The second art director was Chris Dahl. He landed in Vancouver from Toronto’s Maclean’s so he knew all the necessary and practical stuff ( and tricks of the trade) related to publishing a weekly as opposed to a more staid monthly (Vancouver Magazine, Western Living and Equity). It was Dahl who prevented me from achieving a comfortable and dependable style. He constantly pushed me to try something different (and at the same time suggesting how to do that). One very strange but ultimately successful nod was for me to shoot very expensive houses in Vancouver’s Shaughnessy district with b+w Kodak Infrared Film. Dahl forced me to somehow work around the fact that there was no way of taking pictures with back projection as the equipment necessary was not available at the time in Vancouver. The photograph of photographer (and yes art director!) James O’Mara was the result of Dahl’s prodding.
Chris Dahl & Malcom Parry |
My third very important influence was the multi-talented
editor Malcolm Parry who played a bent soprano saxophone, was a terrific
photographer and surveyor.
For the Carla Temple shoot and other women in that assignment, his command to me was, “Make sure they are wearing as little possible as they can.” And I must mention here that for the Greek columns in the Carla Temple shot, both Parry and Dahl helped me manhandle them from a CBC storage warehouse in Burnaby BC on to a rented truck.
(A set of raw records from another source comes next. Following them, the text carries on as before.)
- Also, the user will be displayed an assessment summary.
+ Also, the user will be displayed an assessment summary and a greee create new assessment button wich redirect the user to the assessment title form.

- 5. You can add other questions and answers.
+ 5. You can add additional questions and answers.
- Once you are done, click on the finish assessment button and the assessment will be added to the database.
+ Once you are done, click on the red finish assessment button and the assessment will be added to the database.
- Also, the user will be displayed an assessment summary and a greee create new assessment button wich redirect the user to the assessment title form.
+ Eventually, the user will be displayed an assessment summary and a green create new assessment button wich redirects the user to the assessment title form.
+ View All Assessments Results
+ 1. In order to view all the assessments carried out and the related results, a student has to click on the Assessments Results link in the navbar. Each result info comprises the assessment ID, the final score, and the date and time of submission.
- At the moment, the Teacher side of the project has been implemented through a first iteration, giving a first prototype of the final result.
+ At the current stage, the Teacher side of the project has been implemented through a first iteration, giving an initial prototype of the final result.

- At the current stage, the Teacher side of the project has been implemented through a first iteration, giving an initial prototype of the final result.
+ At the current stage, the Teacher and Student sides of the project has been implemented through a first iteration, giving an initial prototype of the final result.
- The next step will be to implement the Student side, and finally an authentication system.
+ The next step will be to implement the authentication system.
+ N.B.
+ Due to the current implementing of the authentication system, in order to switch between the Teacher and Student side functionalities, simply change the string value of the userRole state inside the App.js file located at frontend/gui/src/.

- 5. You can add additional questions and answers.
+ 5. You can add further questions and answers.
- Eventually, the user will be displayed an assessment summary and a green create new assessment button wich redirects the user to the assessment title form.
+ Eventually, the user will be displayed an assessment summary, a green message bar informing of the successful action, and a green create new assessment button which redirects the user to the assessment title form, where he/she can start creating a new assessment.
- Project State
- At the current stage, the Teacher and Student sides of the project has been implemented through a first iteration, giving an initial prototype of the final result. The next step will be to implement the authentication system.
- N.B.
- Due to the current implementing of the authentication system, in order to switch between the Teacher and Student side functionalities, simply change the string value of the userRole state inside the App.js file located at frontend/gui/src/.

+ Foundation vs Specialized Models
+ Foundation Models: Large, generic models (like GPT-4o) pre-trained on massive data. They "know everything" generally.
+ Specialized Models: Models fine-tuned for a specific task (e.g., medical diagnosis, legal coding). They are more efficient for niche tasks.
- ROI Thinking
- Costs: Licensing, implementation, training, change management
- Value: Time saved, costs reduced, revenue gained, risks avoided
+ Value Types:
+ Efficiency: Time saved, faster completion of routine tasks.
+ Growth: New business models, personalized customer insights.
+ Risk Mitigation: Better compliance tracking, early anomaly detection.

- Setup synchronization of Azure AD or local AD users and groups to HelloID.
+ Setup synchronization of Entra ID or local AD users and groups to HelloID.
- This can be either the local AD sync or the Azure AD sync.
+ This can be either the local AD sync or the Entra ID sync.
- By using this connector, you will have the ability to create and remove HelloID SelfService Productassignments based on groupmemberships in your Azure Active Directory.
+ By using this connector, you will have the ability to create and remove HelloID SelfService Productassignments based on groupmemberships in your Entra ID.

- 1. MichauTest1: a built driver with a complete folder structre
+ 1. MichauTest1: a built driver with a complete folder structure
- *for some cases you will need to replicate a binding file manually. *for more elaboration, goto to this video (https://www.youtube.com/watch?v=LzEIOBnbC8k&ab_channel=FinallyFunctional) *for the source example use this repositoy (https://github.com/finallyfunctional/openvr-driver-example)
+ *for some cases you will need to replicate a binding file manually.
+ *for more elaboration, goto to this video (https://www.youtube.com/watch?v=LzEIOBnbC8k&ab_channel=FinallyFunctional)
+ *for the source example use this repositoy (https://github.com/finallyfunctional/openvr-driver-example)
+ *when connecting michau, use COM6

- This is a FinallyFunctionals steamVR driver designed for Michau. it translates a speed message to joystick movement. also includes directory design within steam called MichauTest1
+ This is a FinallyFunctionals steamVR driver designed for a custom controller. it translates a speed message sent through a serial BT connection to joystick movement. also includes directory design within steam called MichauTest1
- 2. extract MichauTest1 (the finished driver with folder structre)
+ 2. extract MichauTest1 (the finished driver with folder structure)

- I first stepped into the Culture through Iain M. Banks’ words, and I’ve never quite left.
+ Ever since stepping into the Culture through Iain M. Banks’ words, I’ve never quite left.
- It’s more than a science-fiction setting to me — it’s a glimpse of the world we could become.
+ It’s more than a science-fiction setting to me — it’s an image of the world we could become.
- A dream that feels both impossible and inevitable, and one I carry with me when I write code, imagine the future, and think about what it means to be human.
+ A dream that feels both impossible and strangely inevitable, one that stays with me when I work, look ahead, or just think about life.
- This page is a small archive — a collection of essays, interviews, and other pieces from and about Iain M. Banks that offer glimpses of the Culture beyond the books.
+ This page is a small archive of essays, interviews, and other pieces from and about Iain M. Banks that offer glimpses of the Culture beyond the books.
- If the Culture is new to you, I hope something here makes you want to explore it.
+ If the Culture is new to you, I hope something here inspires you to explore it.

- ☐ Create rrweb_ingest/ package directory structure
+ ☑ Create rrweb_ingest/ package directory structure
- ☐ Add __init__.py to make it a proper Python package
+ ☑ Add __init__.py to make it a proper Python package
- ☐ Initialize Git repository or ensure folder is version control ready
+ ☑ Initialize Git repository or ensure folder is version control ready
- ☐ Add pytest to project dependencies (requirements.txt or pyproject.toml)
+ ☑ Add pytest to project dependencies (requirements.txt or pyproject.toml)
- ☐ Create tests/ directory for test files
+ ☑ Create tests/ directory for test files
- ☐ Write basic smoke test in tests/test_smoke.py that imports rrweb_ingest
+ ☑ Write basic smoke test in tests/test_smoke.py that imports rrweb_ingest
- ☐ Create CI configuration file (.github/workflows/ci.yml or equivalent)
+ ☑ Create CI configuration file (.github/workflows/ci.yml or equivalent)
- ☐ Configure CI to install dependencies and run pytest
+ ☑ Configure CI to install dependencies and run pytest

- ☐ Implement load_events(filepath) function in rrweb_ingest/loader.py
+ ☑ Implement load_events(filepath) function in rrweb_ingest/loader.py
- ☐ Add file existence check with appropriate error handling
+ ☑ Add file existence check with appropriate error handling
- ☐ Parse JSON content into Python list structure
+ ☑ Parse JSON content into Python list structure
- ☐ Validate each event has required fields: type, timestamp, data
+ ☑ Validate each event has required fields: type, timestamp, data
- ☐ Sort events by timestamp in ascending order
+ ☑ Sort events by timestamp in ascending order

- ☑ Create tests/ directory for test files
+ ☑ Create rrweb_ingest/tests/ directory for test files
And at one time when I became complacent, Parry looked at my
pictures of a real estate/developer and told me, “You were just making the
motion. Go back and do it right.” And I
did.
In a recent blog I posted a picture of writer Sean Rossiter. I looked at it and I remembered the sequence of events. Dahl knew what equipment I had and always asked me of my new purchases. One day he said, “I want you to photograph Vancouver Sun investigative business reporter David Baines with your new Nikon 85mm lens. I want you to use it wide open so we can have a shallow depth-of field. Months later Dahl had moved from Vancouver Magazine to Western Living and he assigned me to photograph featured writers (Rossiter was one of them). I was instructed to do the Baines technique in colour. So for the shot I did not use flash but the modeling lights of my flash system and in my Nikon I loaded it with Tungsten (3200degree Kelvin) Ektachrome.
James O'Mara |
If I am still a good photographer today it has all to do
with the excellent mentor/support staff that pushed me not to feel comfortable.